We use cookies and other similar technologies (Cookies) to enhance your experience and to provide you with relevant content and ads. By using our website, you are agreeing to the use of Cookies. You can change your settings at any time. Cookie Policy.

Big Data – Separating the Hype from Reality

Originally published March 5, 2012

The air’s thin at the top of the hype curve, so breathe deeply as we explore the reality of “big data.”

Big data is everywhere these days. Marketing materials bristle with references to how products have been enhanced to handle big data. Consultants and analysts are busy writing new articles (as I am too!) and creating elegant presentations. But, the sad reality is that big data remains one of the most ill-defined terms we’ve seen in many a year. Take a look at the Wikipedia definition, and you’ll see what I mean. The problem is that data volume (i.e., big) is a metric that tells us very little about the data characteristics that allow us to understand it sources, its uses in business and how we need to handle it in practice. Even the emerging approach of talking about big data in terms of volume, velocity and variety leaves a lot to be desired in terms of clarity about what big data really is.

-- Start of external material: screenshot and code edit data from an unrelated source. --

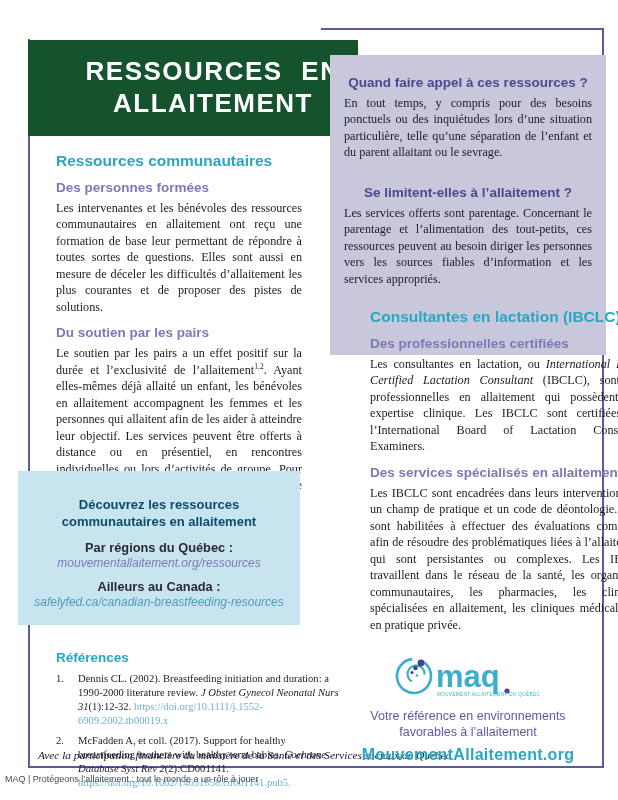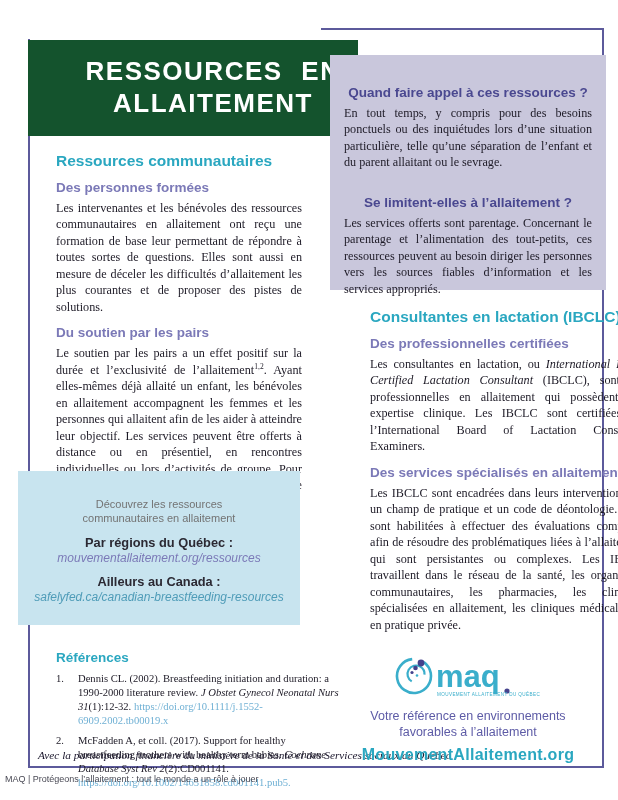"Quand faire appel à ces" .purple-box { height: 235px -> 300px; padding: 30px 14px -> 20px 14px }
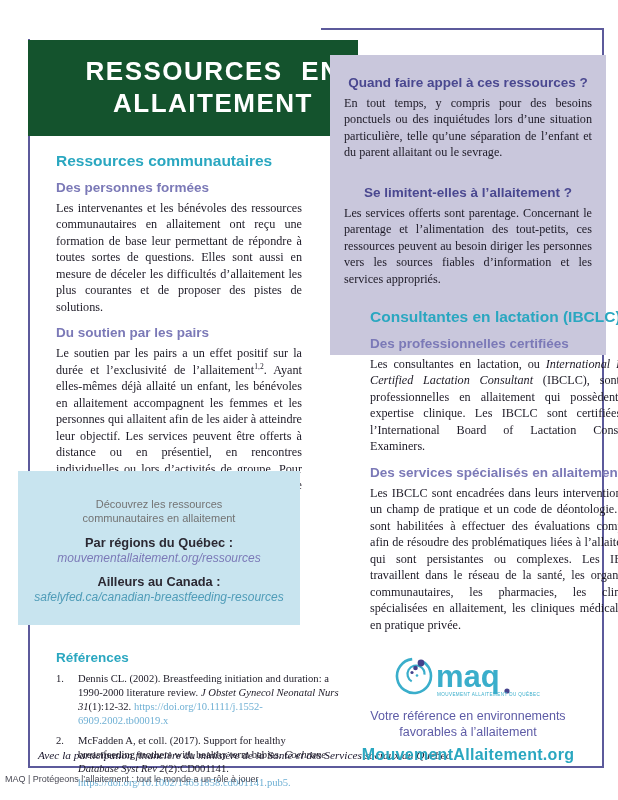"Découvrez les ressources" .disc-head { color: #737373 -> #0c4a6e; font-size: 11px -> 13px; font-weight: normal -> bold }
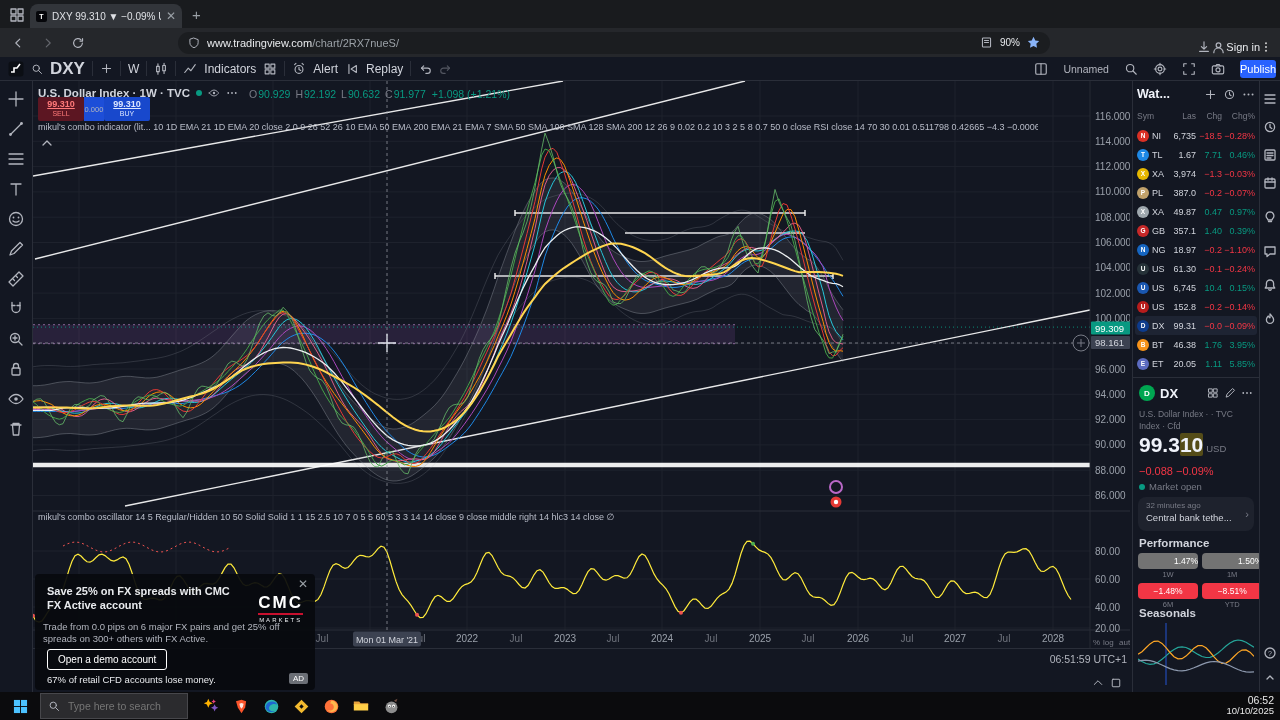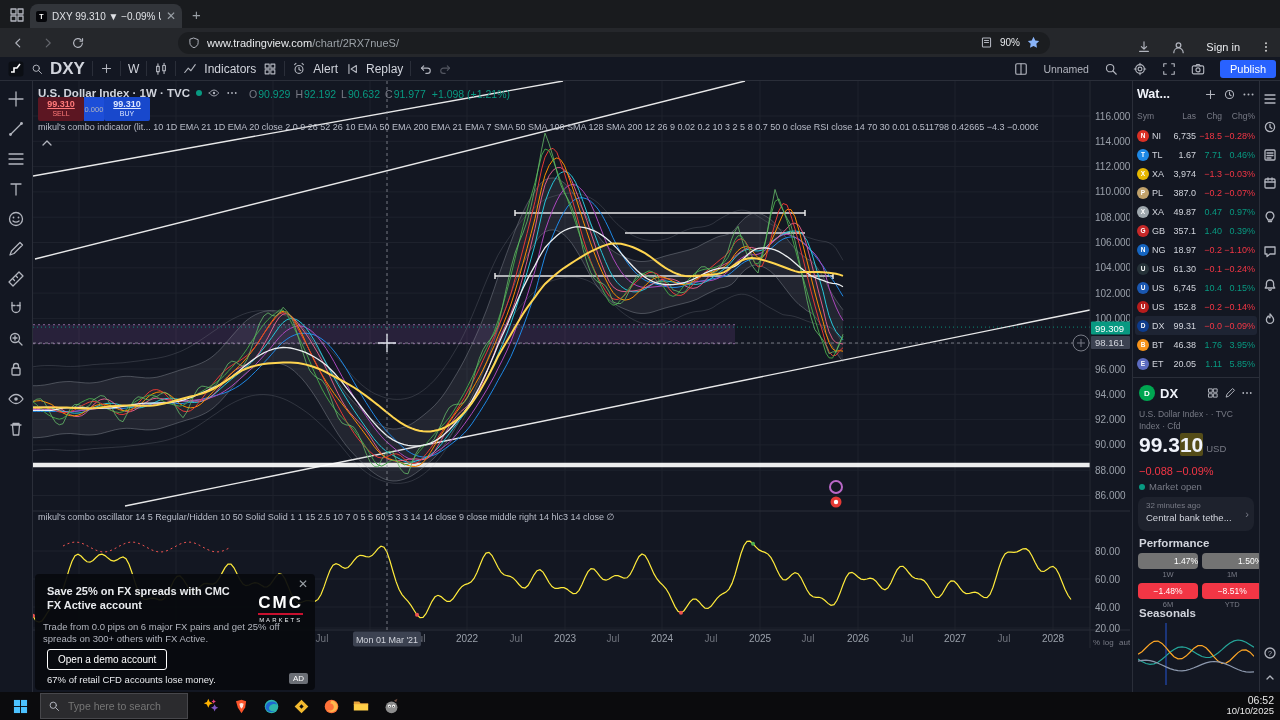"Sign in" .ab-right { gap: 20px -> 0 }
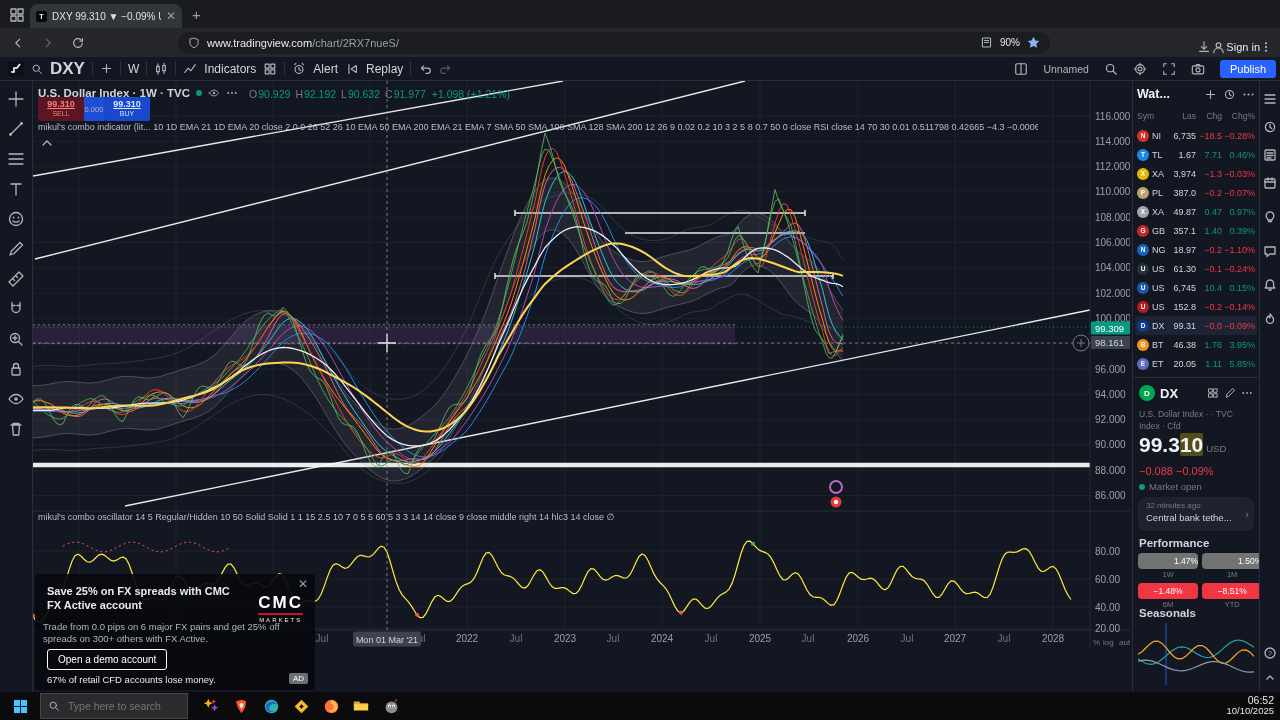"Publish" .publish { padding: 3px 10px -> 3px 0 }
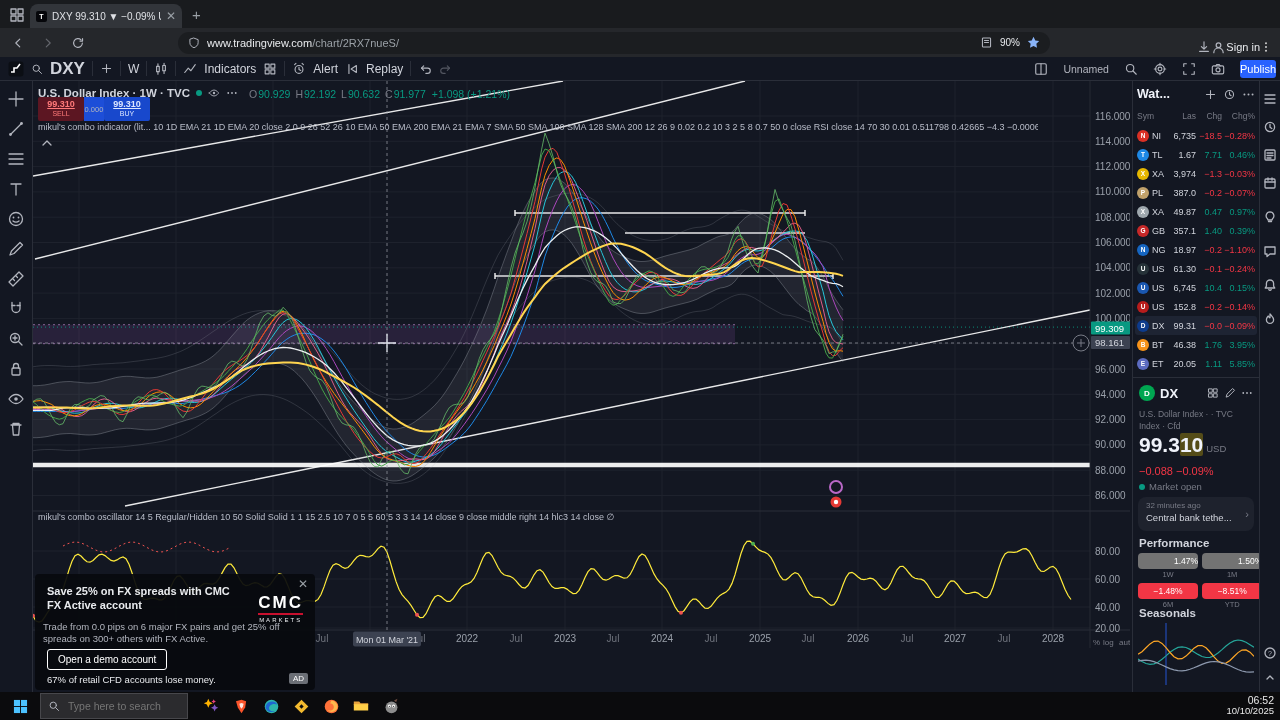"06:51:59 UTC+1" div.tv-footer { html: none -> <div> <span>06:51:59 UTC+1</span> <svg> <path></path> </svg> <svg> <rect></rect> </svg> </div> }
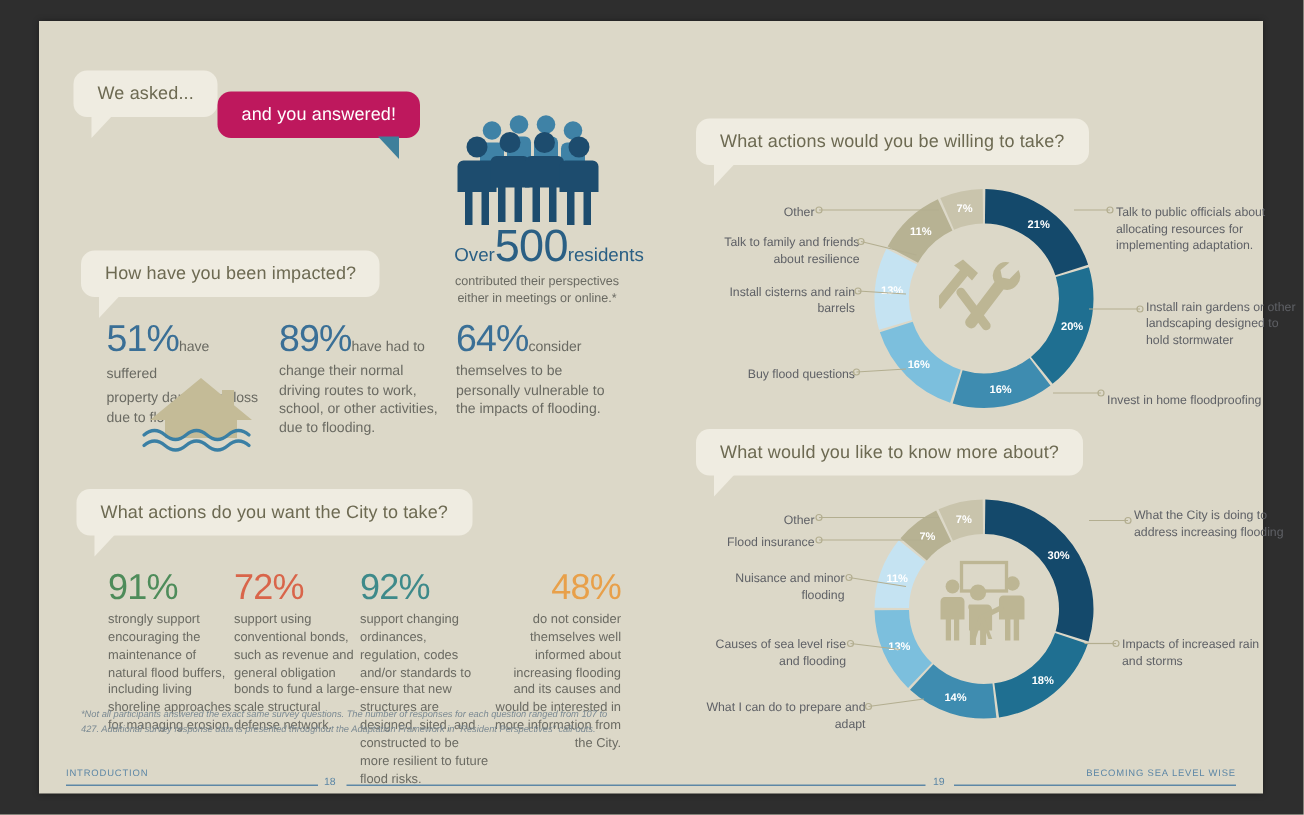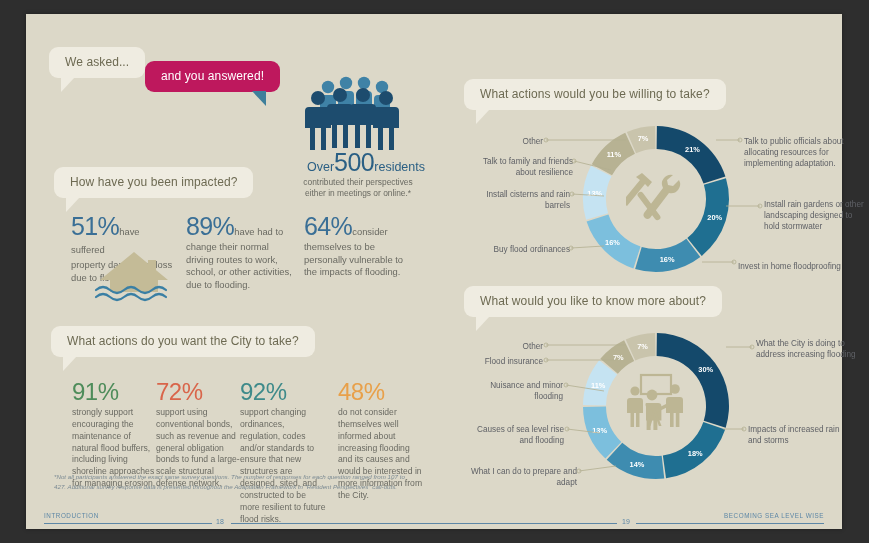"500" span { font-size: 25px -> 30px }
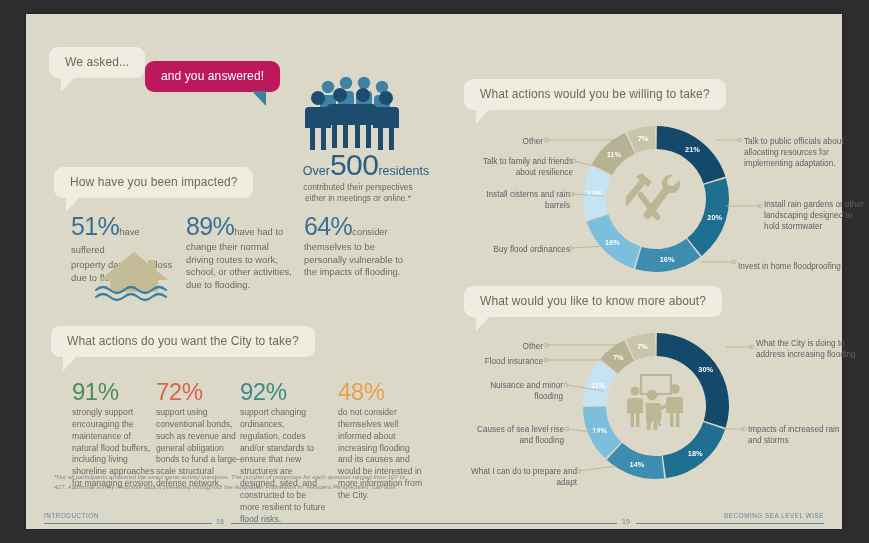"Buy flood ordinances" span { text: ordinances -> questions }
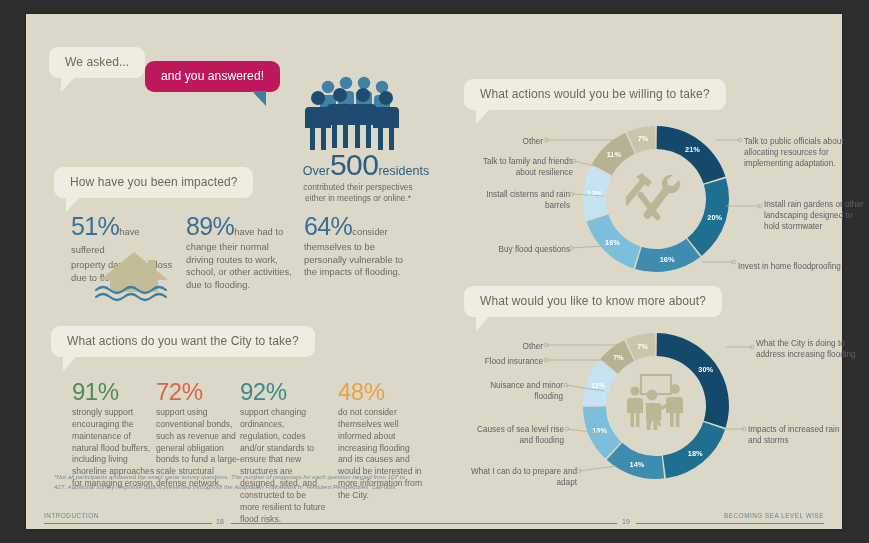"48%" div.cstat { left: 312px -> 302px; text-align: none -> right }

Business Drivers and Origins

So, what is the problem? And, more to the point, is there an answer? The problem is that big data in a technical sense, beyond the common characteristic of “bigness,” has very little else in common. Hence, the difficulty in coming up with a single, all-encompassing definition.

However, in a business sense, there is one common theme – predicting the future! Based on statistical analysis of past and present reality, we try to predict and/or influence future events, behaviors and so on. This is the same goal that we’ve seen in data mining since the 1990s. In simple terms, the business driver for big data is a logical extension of data mining. The novelty lies in the fact that with ever larger data volumes and new data sources, we can obtain more statistically accurate results and, hopefully, make more accurate predictions.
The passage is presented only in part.